安藤は、急いでシェンドナー医師の元に向かった。
***
それから二週間後、ようやく仕事にも少しだけ慣れた時だった。
「今日から、アンドウ君にも此処に泊まってもらうけど、大丈夫かい?」
シェンドナー医師が心配そうに安藤に話しかける。
「はい、大丈夫です」
冒険者専門カウンセリング診療所には、高価な薬などがたくさん置いてある。
薬が盗まれて悪用されることを防ぐために、最低一人は常に診療所に居なければならない慣例があるのだそうだ。そのため、一日おきに交代で誰かが寝泊まりすることになっている。

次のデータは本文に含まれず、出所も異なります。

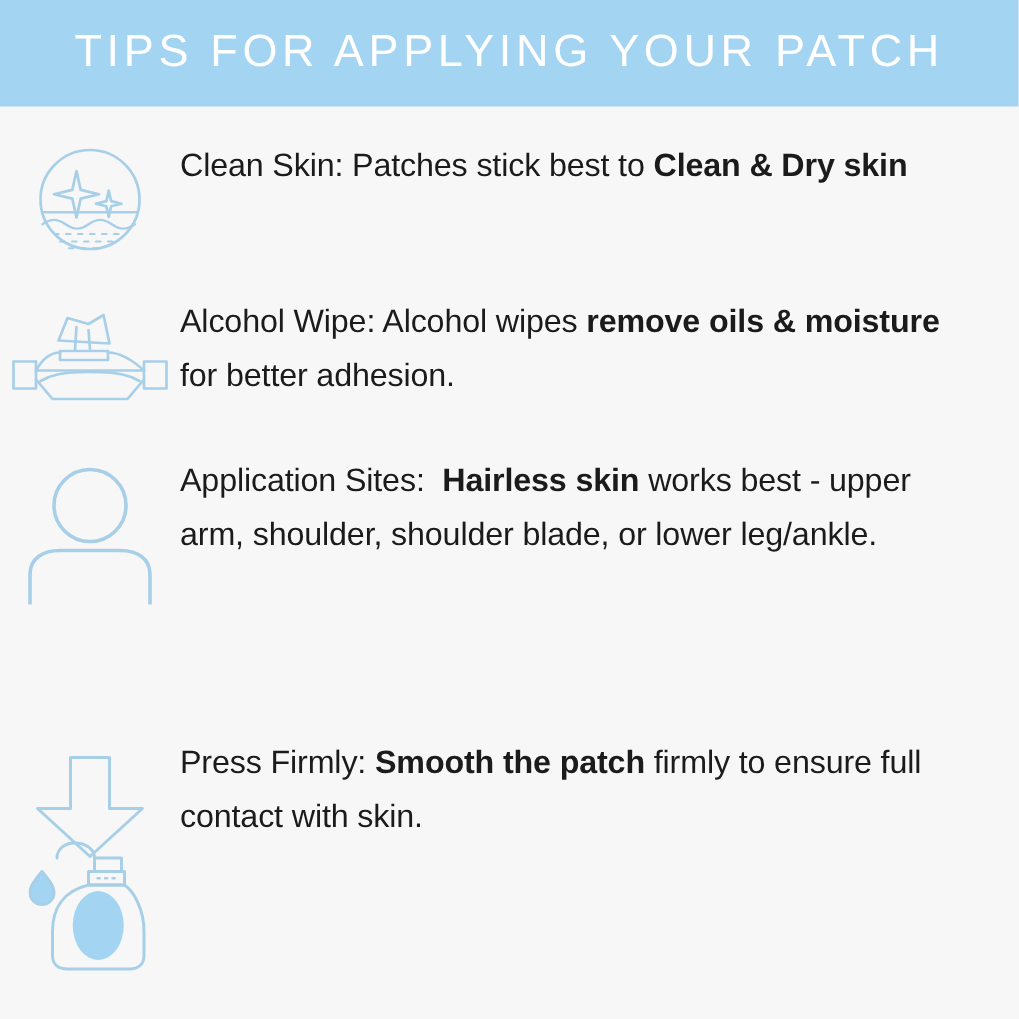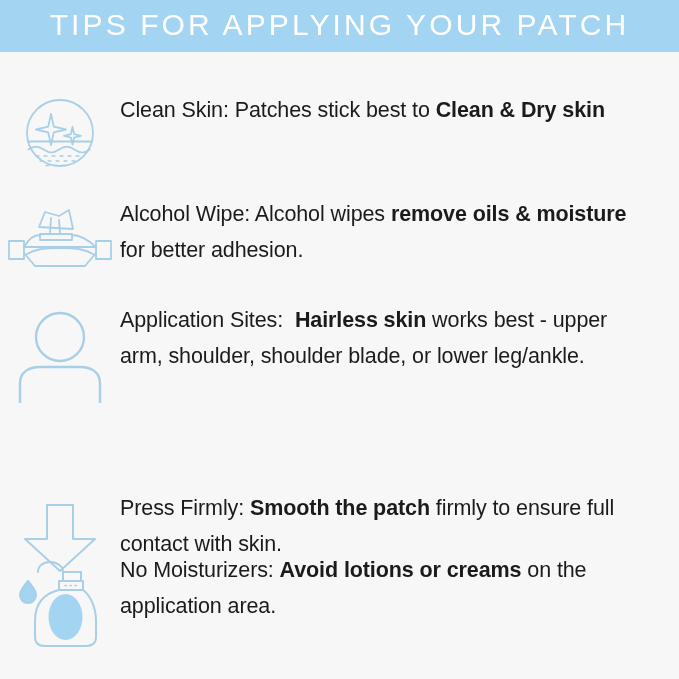--- a/index.html
+++ b/index.html
@@ -20,21 +20,21 @@
     height: 679px;
     background: #f7f7f7;
     box-sizing: border-box;
   }
   
   .header-band {
     position: absolute;
     left: 0;
     top: 0;
     width: 679px;
-    height: 52px;
+    height: 71px;
     background: #a3d4f2;
     display: flex;
     align-items: center;
     justify-content: center;
   }
   .header-title {
     color: #ffffff;
     font-family: "Liberation Sans", sans-serif;
     font-size: 30px;
     font-weight: 400;
@@ -184,17 +184,16 @@
         <svg width="82" height="90" viewBox="0 0 82 90" fill="none" stroke="#a8cfe8" stroke-width="2" stroke-linecap="round" stroke-linejoin="round">
           <path d="M44 22 V13 C44 7 38 3 31 3 C24 3 19 7 19 13"></path>
           <path d="M44 13 H62 V22 H44"></path>
           <path d="M40 22 h24 v9 h-24 z"></path>
           <path d="M46 26.5 h1.5 M51 26.5 h1.5 M56 26.5 h1.5" stroke-width="1.6"></path>
           <path d="M40 31 C23 35 16 47 16 62 V78 C16 84 20 87 26 87 H67 C73 87 77 84 77 78 V62 C77 47 70 35 64 31 Z"></path>
           <ellipse cx="46.5" cy="58" rx="17" ry="23" fill="#a3d4f2" stroke="none"></ellipse>
           <path d="M9 22 C4 28 1 32 1 36 C1 40.5 4.5 44 9 44 C13.5 44 17 40.5 17 36 C17 32 14 28 9 22 Z" fill="#a3d4f2" stroke="#a8cfe8"></path>
         </svg>
       </div>
-      <div class="tip-text"><span>No Moisturizers:</span><span> </span><b>Avoid lotions or creams</b><span> on the application area.</span></div>
     </li>
 
   </ul>
 </div>
 
 </body></html>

最初は働き始めということで、診療所に泊まることは免除されていたが、安藤にもついに診療所に泊まる番が回ってきた。
「じゃあ、今日は此処で寝てね」
安藤が通されたのは、簡素なベッドとテーブルと数冊の本が置かれている部屋だった。
「何かあれば、この魔法のベルを鳴らしてね。直ぐに警備担当がやって来るから」
「はい、分かりました」
「じゃあ、よろしくね」
シェンドナー医師は安藤の肩をポンと叩いて、部屋を出ようとした。
「アンドウ君……」
「はい?」
「いや、なんでもない……お休み」
シェンドナー医師は何か言いたそうにしていたが、結局何も言わず部屋を出た。
***
「難しいなぁ……この本の内容」
この世界には、テレビやネットといったものがない。退屈を紛らわせるものといったら本ぐらいだが、この診療所に置いてある本は当然だが、どれも専門的な物ばかりで、娯楽物とは程遠かった。
だが、勉強のためにと、安藤は本を読む。
すると、本の内容の難しさからか、仕事の疲れからか、とても眠くなってきた。
「少し早いけど、もう寝るか……」
安藤は部屋の明かりを消し、ベッドに入る。
「由香里……今、何してるんだろう」
安藤は愛する彼女の事を思い出す。
働き始めてから、安藤と三島の会う時間は減った。寂しさを感じる。
だが、その代わり安藤は今『自分が何かをしている』という充実感を得ていた。
「もっと……頑張ろう……もっと……」
安藤の瞼がゆっくりと下りる。いつもより早い時間にベッドに入ったが、安藤はそのまま深い眠りに落ちた。
***
何もない空間から、一人の少女が現れた。
少女は音を立てず、ゆっくりとベッドまで歩いていく。ベッドにはぐっすりと眠る安藤が居た。
少女はベッドで眠る安藤をじっと見つめる。
そして、ニコリと嬉しそうに微笑んだ。